- Broadway poster
- Written by: Rajiv Joseph
- Setting: 2003 Baghdad, during the Iraq War

Premiere
- Date: May 10, 2009
- Place: Kirk Douglas Theatre Los Angeles, California

= Bengal Tiger at the Baghdad Zoo =

2009 play by Rajiv Joseph

Bengal Tiger at the Baghdad Zoo is a play by Rajiv Joseph. The show is about "a tiger that haunts the streets of present-day Baghdad seeking the meaning of life. As he witnesses the puzzling absurdities of war, the tiger encounters Americans and Iraqis who are searching for friendship, redemption, and a toilet seat made of gold."

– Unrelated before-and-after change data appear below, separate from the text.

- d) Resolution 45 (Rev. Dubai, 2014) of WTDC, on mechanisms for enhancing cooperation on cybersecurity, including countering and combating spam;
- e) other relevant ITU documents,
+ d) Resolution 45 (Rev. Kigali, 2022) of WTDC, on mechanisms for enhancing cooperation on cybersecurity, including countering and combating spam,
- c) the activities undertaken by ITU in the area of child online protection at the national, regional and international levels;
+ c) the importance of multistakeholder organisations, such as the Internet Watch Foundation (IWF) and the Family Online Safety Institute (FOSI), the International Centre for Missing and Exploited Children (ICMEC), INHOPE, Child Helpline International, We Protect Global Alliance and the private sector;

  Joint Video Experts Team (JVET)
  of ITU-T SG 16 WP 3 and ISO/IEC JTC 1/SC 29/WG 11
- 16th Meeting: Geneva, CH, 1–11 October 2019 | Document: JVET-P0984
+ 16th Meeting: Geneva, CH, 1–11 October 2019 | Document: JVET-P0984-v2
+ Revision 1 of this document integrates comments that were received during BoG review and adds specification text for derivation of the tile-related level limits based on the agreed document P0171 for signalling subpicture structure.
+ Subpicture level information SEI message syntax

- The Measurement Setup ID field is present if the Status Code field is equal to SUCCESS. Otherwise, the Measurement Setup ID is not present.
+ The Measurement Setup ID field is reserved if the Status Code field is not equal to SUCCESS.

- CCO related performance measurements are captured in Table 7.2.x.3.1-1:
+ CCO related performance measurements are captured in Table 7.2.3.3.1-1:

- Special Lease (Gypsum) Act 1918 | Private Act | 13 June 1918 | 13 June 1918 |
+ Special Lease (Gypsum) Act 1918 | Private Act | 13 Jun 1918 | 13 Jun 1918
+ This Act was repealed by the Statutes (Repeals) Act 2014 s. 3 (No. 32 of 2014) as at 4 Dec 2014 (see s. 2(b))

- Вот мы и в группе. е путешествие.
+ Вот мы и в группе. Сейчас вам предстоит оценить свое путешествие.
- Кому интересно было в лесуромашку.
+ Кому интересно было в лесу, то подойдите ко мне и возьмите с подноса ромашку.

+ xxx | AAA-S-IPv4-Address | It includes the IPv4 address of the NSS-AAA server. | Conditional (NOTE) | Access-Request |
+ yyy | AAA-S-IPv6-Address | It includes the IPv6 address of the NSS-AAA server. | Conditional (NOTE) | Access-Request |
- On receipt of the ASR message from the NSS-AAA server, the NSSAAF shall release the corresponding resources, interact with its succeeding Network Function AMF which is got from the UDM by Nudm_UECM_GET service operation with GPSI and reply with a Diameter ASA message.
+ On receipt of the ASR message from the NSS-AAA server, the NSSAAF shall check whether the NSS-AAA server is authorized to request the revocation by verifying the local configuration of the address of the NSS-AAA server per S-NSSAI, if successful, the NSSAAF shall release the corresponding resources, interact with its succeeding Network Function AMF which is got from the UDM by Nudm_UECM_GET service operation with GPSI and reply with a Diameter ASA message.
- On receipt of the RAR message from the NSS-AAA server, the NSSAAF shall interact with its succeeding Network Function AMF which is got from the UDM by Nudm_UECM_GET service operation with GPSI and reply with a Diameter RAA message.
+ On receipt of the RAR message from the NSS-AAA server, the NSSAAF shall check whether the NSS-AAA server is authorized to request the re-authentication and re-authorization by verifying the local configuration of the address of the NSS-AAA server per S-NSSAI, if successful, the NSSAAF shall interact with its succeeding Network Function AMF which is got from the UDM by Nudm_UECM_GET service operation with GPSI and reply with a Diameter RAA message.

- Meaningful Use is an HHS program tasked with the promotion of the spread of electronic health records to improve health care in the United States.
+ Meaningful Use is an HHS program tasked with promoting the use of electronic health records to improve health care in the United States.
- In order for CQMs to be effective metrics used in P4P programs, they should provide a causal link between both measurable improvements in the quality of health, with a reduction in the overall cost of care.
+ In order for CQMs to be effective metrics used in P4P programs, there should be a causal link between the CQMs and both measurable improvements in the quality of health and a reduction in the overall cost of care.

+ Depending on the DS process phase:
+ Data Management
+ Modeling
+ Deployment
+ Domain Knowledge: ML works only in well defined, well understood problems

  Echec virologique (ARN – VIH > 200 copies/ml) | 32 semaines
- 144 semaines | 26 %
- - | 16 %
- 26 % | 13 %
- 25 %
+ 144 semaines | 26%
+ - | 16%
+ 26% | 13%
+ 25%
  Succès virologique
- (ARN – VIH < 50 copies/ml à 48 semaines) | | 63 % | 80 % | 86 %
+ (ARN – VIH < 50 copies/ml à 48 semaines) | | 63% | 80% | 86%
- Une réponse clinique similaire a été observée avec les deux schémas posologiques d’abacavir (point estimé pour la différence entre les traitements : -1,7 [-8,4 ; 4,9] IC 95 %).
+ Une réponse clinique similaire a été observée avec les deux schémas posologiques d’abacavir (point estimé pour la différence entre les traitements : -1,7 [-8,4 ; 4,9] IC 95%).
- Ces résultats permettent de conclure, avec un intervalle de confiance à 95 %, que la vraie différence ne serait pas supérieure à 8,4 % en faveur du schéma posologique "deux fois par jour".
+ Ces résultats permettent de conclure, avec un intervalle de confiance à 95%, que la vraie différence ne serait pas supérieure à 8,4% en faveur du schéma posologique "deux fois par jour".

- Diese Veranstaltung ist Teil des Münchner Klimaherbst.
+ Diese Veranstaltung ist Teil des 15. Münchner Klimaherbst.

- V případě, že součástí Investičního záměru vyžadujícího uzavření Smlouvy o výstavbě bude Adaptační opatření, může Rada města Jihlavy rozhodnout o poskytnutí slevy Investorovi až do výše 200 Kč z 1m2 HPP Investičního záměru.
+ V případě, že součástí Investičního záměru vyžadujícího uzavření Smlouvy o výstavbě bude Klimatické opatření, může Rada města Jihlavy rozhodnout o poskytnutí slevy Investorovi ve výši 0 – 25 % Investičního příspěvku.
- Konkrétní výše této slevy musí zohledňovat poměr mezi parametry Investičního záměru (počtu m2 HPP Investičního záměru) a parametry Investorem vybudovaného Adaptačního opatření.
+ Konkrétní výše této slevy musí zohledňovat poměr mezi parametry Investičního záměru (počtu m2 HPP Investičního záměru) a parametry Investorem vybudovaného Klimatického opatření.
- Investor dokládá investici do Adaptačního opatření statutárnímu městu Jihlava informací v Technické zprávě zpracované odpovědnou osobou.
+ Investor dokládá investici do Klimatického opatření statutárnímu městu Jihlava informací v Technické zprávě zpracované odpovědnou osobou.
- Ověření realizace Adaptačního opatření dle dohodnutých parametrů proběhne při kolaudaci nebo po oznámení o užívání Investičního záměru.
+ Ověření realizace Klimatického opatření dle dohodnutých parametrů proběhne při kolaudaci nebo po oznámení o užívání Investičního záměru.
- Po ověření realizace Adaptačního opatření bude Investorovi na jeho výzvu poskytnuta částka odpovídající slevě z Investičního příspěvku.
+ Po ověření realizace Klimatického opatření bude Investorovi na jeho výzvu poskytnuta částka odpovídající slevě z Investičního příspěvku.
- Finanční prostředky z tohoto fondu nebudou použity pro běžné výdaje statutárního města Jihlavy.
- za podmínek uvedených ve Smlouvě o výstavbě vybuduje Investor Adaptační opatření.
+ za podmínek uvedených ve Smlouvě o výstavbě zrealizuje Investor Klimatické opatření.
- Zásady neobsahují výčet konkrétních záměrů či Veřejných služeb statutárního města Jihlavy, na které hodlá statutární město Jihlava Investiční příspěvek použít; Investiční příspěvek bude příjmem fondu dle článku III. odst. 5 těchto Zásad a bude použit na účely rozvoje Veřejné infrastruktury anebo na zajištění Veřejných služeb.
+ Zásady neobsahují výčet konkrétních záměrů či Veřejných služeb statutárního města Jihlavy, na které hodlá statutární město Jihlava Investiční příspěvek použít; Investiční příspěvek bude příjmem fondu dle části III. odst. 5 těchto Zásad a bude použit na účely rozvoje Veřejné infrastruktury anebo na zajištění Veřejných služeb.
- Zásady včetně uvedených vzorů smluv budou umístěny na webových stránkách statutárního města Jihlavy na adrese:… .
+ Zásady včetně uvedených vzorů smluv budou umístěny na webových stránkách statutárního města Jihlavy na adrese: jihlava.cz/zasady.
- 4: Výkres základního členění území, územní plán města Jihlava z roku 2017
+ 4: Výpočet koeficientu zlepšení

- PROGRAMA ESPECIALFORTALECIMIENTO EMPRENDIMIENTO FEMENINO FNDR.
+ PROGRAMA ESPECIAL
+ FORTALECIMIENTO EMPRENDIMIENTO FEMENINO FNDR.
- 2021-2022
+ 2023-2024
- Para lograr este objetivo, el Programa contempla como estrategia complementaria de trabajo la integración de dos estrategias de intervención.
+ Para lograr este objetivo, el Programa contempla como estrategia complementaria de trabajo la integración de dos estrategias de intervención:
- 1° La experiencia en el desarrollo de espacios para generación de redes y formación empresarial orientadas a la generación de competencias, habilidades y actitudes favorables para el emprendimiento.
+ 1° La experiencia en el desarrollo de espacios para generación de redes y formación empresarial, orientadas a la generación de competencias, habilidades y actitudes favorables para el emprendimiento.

The back of the book gives a synopsis: "The lives of two American Marines and an Iraqi translator are forever changed by an encounter with a quick-witted tiger who haunts the streets of war-torn Baghdad attempting to find meaning, forgiveness and redemption amidst the city's ruins. Rajiv Joseph's groundbreaking play exposes both the power and peril of human nature."

== Synopsis ==
A Bengal tiger lives in Baghdad Zoo. He tells the audience that most of the animals have fled to "freedom" because of the Iraq invasion, only to be shot dead by soldiers. That night, United States soldiers come to guard the zoo. Two soldiers are stationed in front of the tiger's den. One soldier, Tom, teases the tiger with food. The tiger, driven by fear and hunger, bites off Tom's hand. Kev, another soldier, shoots the tiger, mortally wounding him. The tiger slowly dies.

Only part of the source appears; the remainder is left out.